By the time Armitage composed himself, the girl was long gone.
Out of the corner of his eye he noticed Billy attempting to sneak away. Keen to reassert his position as the Terrifying One, he extended an arm and grabbed Billy by the collar.
‘You get back here!’ he bellowed, in a voice he was ashamed to realise was an attempt to impersonate the Terrifying Granny. He coughed, trying to remember what his own voice sounded like, and said, ‘Who was that girl? The one who ran away?’
‘I . . . I don’t know,’ replied Billy. ‘I think she must work for the police. She stole the lorry. I tried to stop her.’
Armitage gave Billy his are-you-lying? stare, so Billy gave Armitage a what-do-you-mean-lying-I’m-just-an-innocent-boy-who-always-does-what-he’s-told blink. Armitage gave Billy a you’re-not-as-innocent-as-you-look gaze which Billy met with a but-why-on-earth-would-I-disobey-you-my-beloved-step-father? shrug.
‘The police don’t work like that,’ snapped Armitage, giving his chin a menacing stroke. ‘But I think I know who does.’ He glanced at the spot where Granny had been moments earlier.
‘Who?’
‘She duped you. She was an infiltrator!’
‘An infilwhator?’
‘An infiltrator! She was sent to sabotage us!’
‘Sabowhat us?’
‘She was a spy! A double agent! A mole! A rat!’
‘A mole and a rat?’
‘She was working for someone, and whoever sent her knew that you were our weak point.’
‘Sent? By who?’
‘You don’t get to my position in the entertainment industry without making a fair few enemies along the way. But I think I know whose fingerprints were on this one.’
‘What do you mean?’
‘I’ll tell you another time. Right now we need to run for it.’
‘Am I still in trouble?’
‘Yes. Huge trouble. Enormous. I won’t say this again. No friends!’
‘Because they could be mole-rats?’
‘Exactly. Trust no one. Except me.’
‘Except you?’
‘Except me.’
That night, the circus packed up. They had two departure routines. The usual one, where they stayed the night and carefully stowed everything where it belonged the next morning, and the emergency one, where they just pulled everything down, chucked it into the trucks any old how, and scarpered before it was light. If ever there was an occasion for Plan B, this was it.

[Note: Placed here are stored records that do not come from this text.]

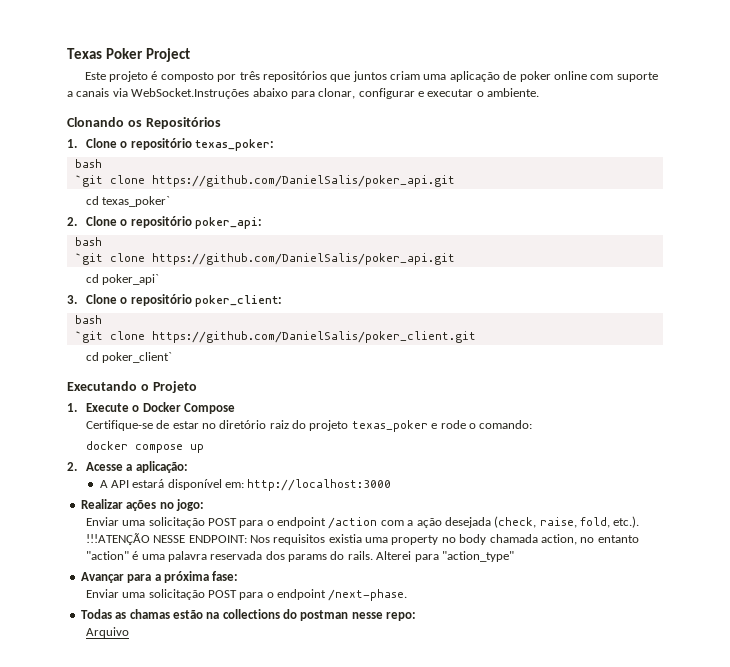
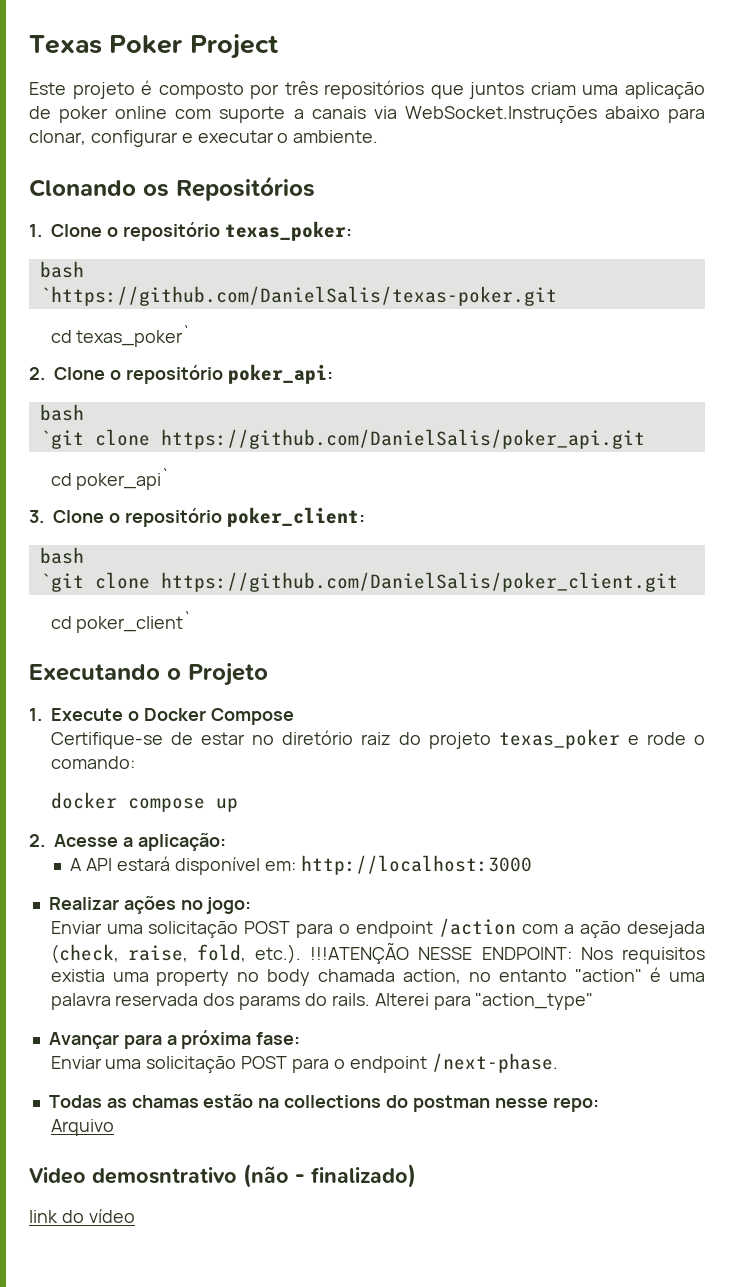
  1. Clone o repositório texas_poker:
  bash
- `git clone https://github.com/DanielSalis/poker_api.git
+ `https://github.com/DanielSalis/texas-poker.git
+ Video demosntrativo (não - finalizado)
+ link do vídeo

Armitage contemplated rushing back to the thicket and grabbing his bag, but considered it too risky. Someone investigating the post office break-in might still come after them, and he couldn’t risk being caught with the booty.
Besides, he was a master of disguise. He could bide his time, wait until the coast was clear, then slip back into town unnoticed and retrieve the loot. That would be by far the safer option. As he drove away, through the night, Armitage contemplated his costume choices for the task. Travelling folk singer? Traffic warden? Sailor? Chimney sweep? So many options …
But he had to do it soon. What with wages to pay, animals to feed, vats of baby oil to purchase and costumes to dry clean, there was not much margin for error in the finances of Shank’s Impossible Circus. He needed that money.
His only fear was that he might bump into the stick-wielding granny again. There was something about her that bothered him, and not just her terrifying stare, either. He could have sworn he knew her from somewhere.
But where?
Armitage usually never felt safer, calmer, more manly, than when at the enormous wheel of his enormous lorry, but tonight the soothing effect of motorised bigness wasn’t working. Ever since setting off, his pulse had been irregular, his breathing had been short, his palms clammy, and his underpants strangely uncomfortable. Why? Because like an endlessly tolling bell, one awful word had been going round and round and round and round his head That word was dooooooooooooom!